CHAMPIONS LEAGUE - "L'obiettivo è essere competitivi, in Champions non ci siamo riusciti. Abbiamo vinto 4 partite di fila, abbiamo perso punti nonostante buone prove. In Champions il livello è alto, se non trovi concretezza e lucidità trovi avversari che ti puniscono al primo errore".
RITMO - "Abbiamo forzato un po' le giocate quando guadagnavamo campo, all'intervallo ho chiesto di avere più pazienza, di girare più veloce la palla per destabilizzare il 4-4-2 veramente denso e organizzato. Abbiamo fatto qualche cross, quando siamo entrati in area abbiamo avuto chance ma non abbiamo trovato il passaggio giusto o il movimento adatto. Con più concretezza e lucidità potevamo sbloccarla, ci abbiamo provato in tutti i modi con tutti i nostri limiti oltre ai pregi, peccato perché se avessimo segnato l'1-0 avremmo messo più pressione a loro".

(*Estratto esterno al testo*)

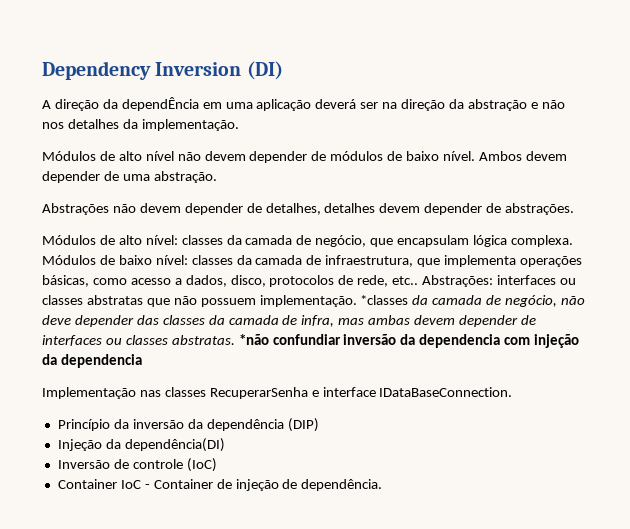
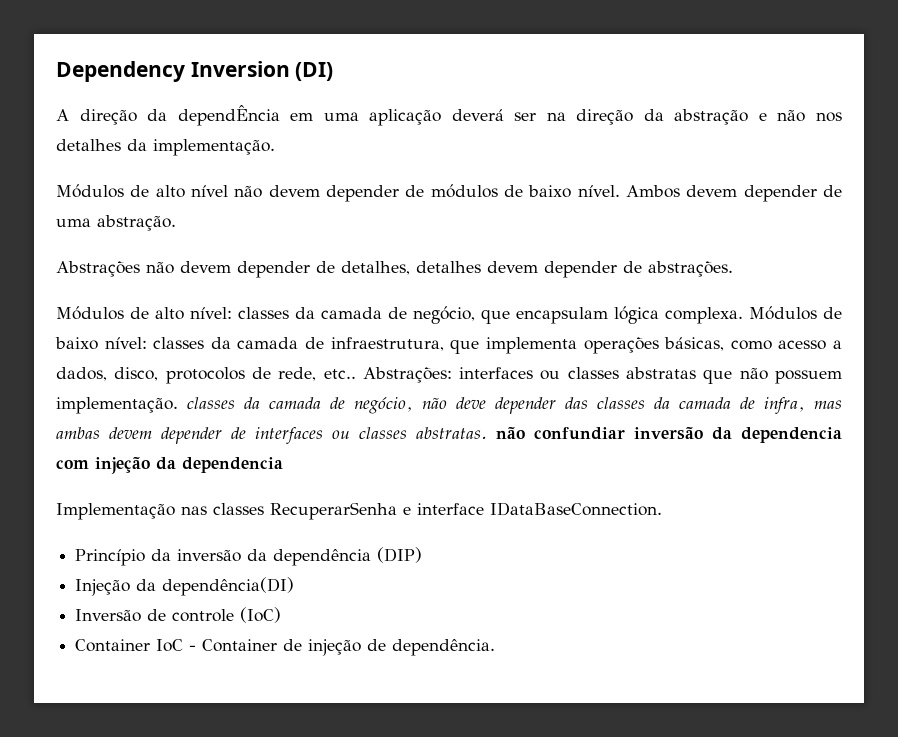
- Abstrações: interfaces ou classes abstratas que não possuem implementação. *classes da camada de negócio, não deve depender das classes da camada de infra, mas ambas devem depender de interfaces ou classes abstratas. *não confundiar inversão da dependencia com injeção da dependencia
+ Abstrações: interfaces ou classes abstratas que não possuem implementação. classes da camada de negócio, não deve depender das classes da camada de infra, mas ambas devem depender de interfaces ou classes abstratas. não confundiar inversão da dependencia com injeção da dependencia

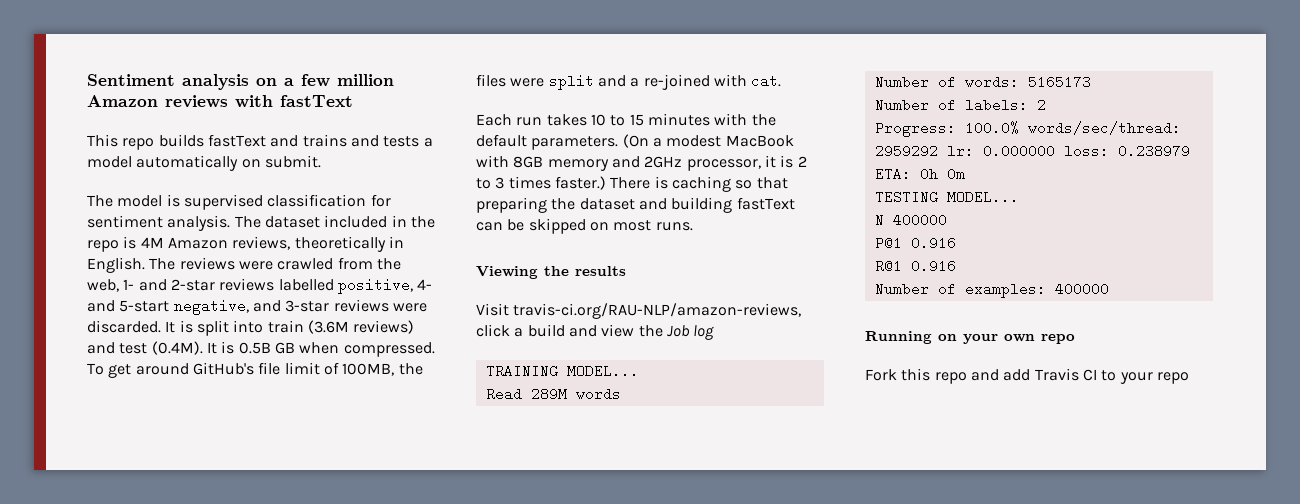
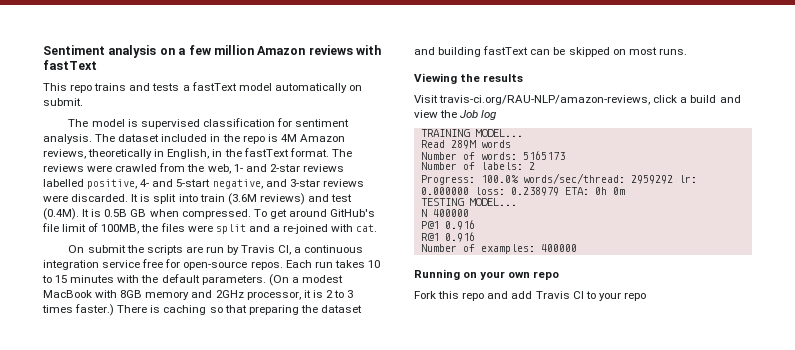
- This repo builds fastText and trains and tests a model automatically on submit.
+ This repo trains and tests a fastText model automatically on submit.
- The dataset included in the repo is 4M Amazon reviews, theoretically in English.
+ The dataset included in the repo is 4M Amazon reviews, theoretically in English, in the fastText format.
+ On submit the scripts are run by Travis CI, a continuous integration service free for open-source repos.

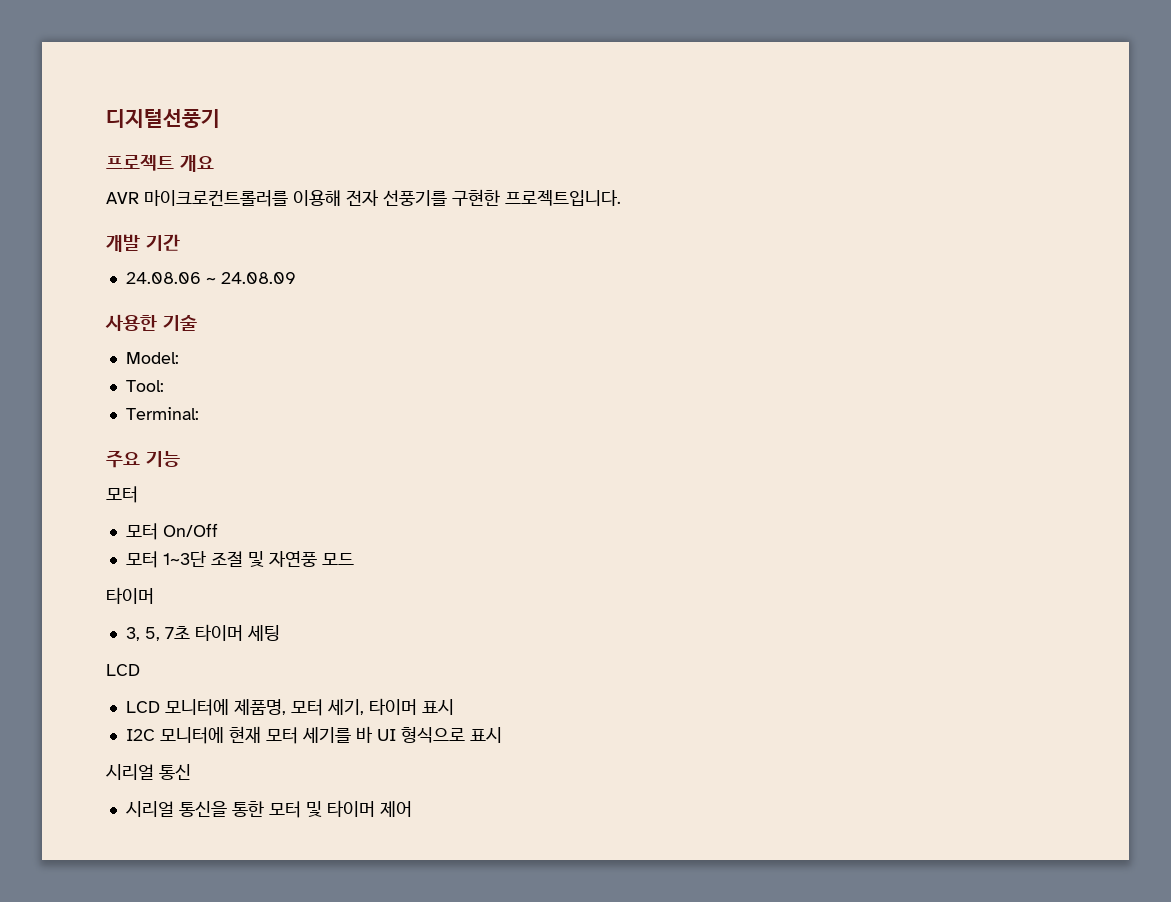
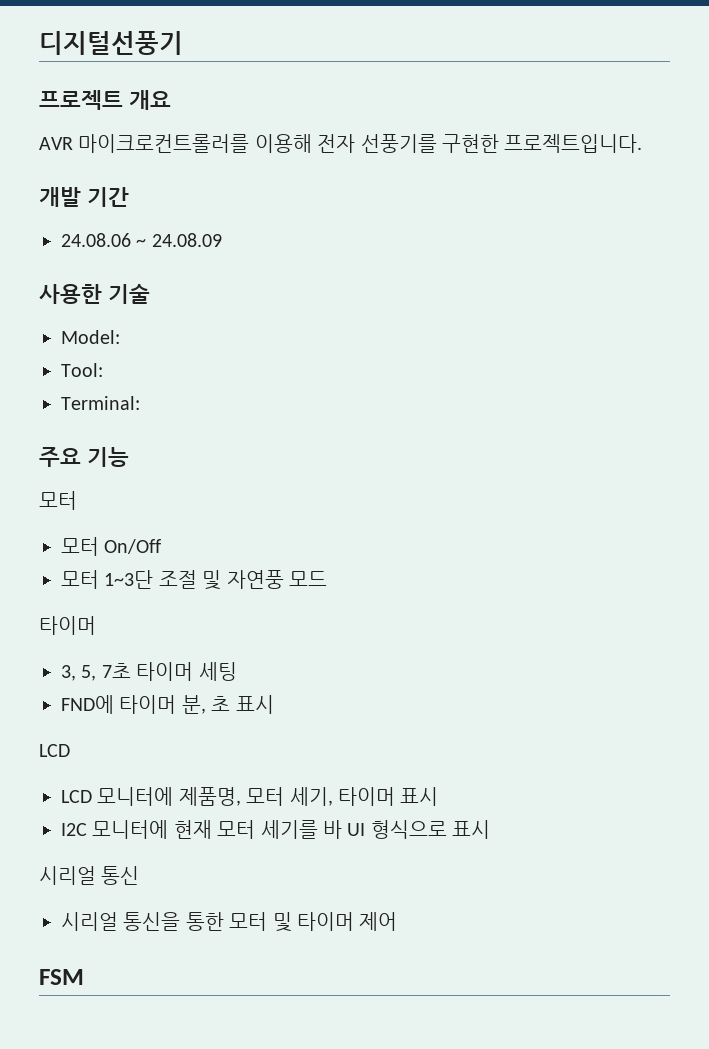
+ FND에 타이머 분, 초 표시
+ FSM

ENERGIE - "Le energie sono difficili da trovare quando giochi ogni tre giorni, potevamo attaccare meglio o diversamente. Non ho nulla da rimproverare ai ragazzi, hanno cercato in tutti i modi, se riuscivamo a sbloccarla potevamo trovare qualche energia in più. Avevano 10 giocatori in area, c'è amarezza, volevamo passare il turno perché l'obiettivo era quello di essere competitivi. In tre mesi loro hanno giocato 4 partite in Champions e le hanno fatte bene".
DELUSIONE - "Squadra affaticata, preoccupazione? Amarezza. Abbiamo cercato di sbloccarla, loro avevano un blocco organizzato. Sono stati bravi nell'organizzazione degli spazi e non siamo riusciti a sbloccarla. Abbiamo fatto l'errore che gli ha permesso di segnare a abbiamo perso distanze e organizzazione. Dobbiamo dare meriti all'avversario. Hanno fatto molto bene".
SUPPONENZA - "La Champions porta tanta competitività. Se queste squadre arrivano qui qualcosa hanno, lo hanno dimostrato contro il City, l'Atletico e contro di noi. Non giocano in questo momento e hanno più energie. Non è una scusante. Potevamo fare meglio là e qua. Abbiamo fatto tutto per passare il turno. Dobbiamo accettarlo e ammetterlo. Ci hanno battuto due volte e sono stati più bravi di noi".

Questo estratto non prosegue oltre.